NEW YORK (GenomeWeb) – NeoGenomics today reported a 37 percent year-over-year increase in its third quarter revenues.
For the three months ended Sept. 30, the Ft. Meyers, Fla.-based cancer genetics testing services company said that revenues rose to $23.2 million from $16.9 million in the year-ago quarter. Revenues from PathLogic, which NeoGenomics acquired in July, accounted for $2.4 million of the revenue growth, it said. Excluding PathLogic, revenues were up 23 percent year over year, driven by a 33 percent uptick in test volume.
NeoGenomics recorded a net loss of $291,000, or $.01 per share, for Q3 2014, compared to a profit of $900,000, or $.02 per share, a year ago.
Its R&D costs increased sharply to more than $1 million during the recently completed quarter, compared to $340,000 a year ago. Its SG&A expenses were up 40 percent to $9.4 million from $6.7 million.

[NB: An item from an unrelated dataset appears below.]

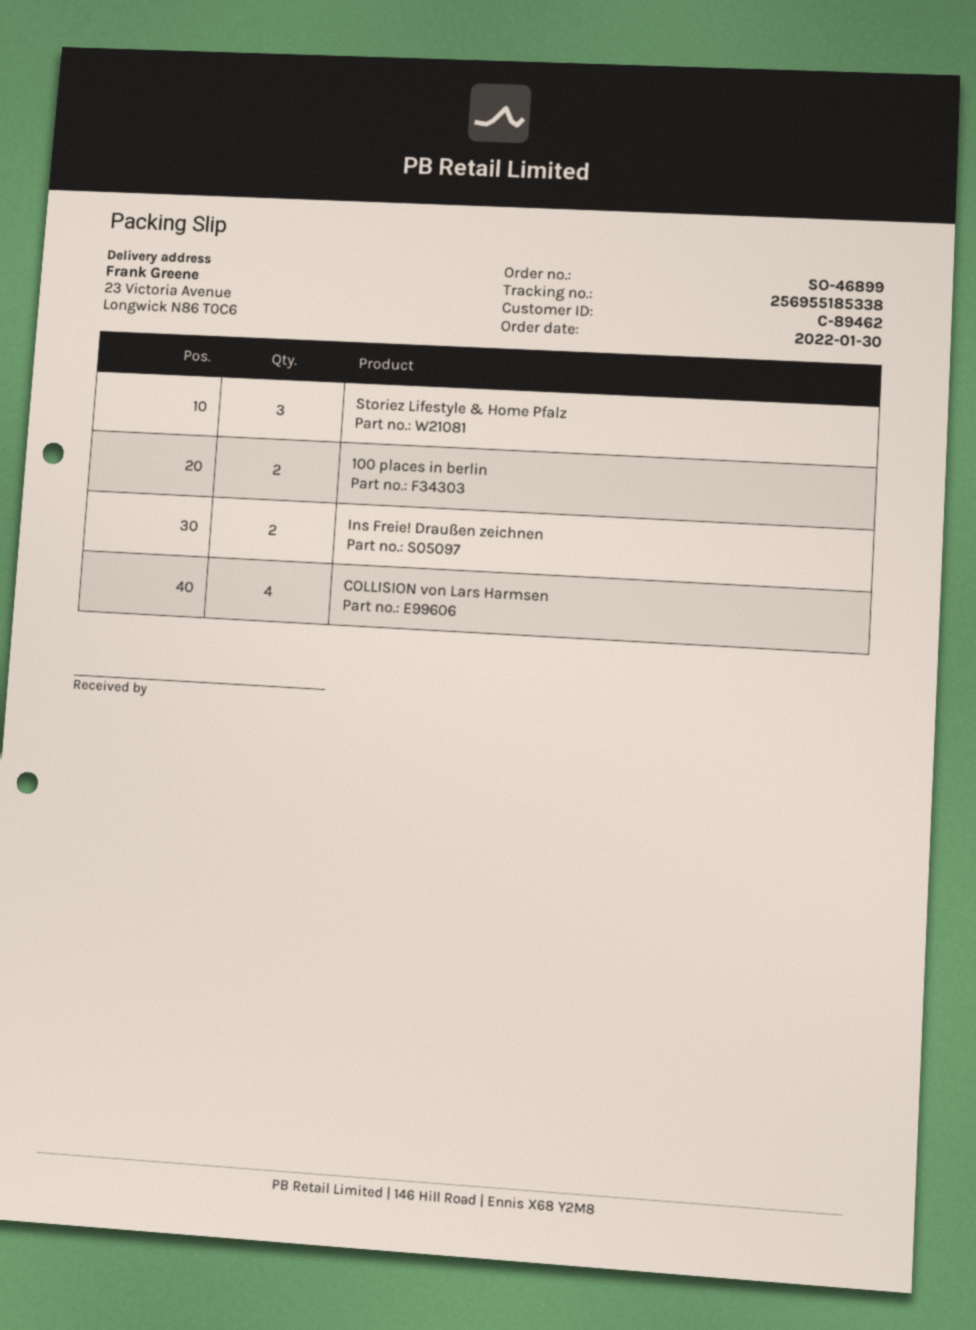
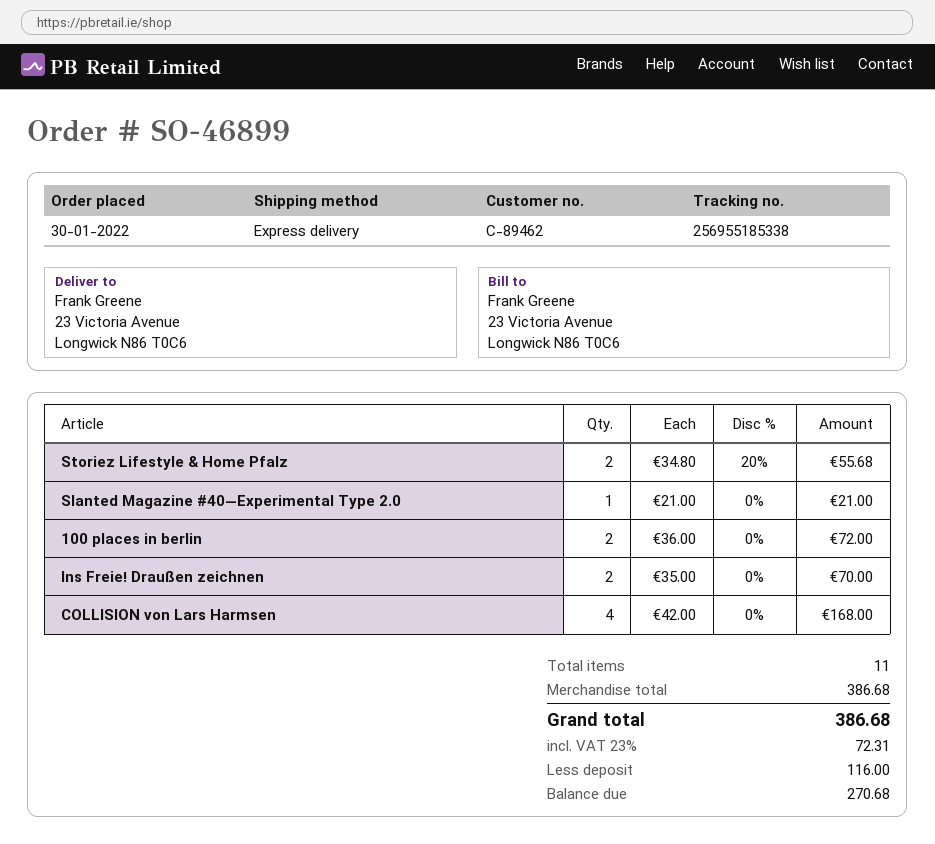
Storiez Lifestyle & Home Pfalz: 3 -> 2
Slanted Magazine #40—Experimental Type 2.0: none -> 1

The firm ended the quarter with $34.4 million in cash and cash equivalents. In August, NeoGenomics raised $34.5 million in a public offering.
"As we exit the third quarter, we are in the strongest position we have ever been in," NeoGenomics Chairman and CEO Douglas VanOort said in a statement. "Momentum is accelerating throughout the business, and our recent equity raise has given us a strong balance sheet and greater strategic flexibility to achieve our long-term objectives. We are pleased with our progress in the third quarter and believe we are well-positioned for sustained future growth and success."
The company guided fourth quarter revenues to a range of $23 million to $24.5 million and EPS to a range of break-even to $.01.
It adjusted its guidance for full-year 2014 to between $85 million and $86.5 million in revenues and between $.01 and $.03 in EPS. NeoGenomics had previously provided guidance in the range of $83 million to $86 million in revenues and break-even to $.03 in EPS.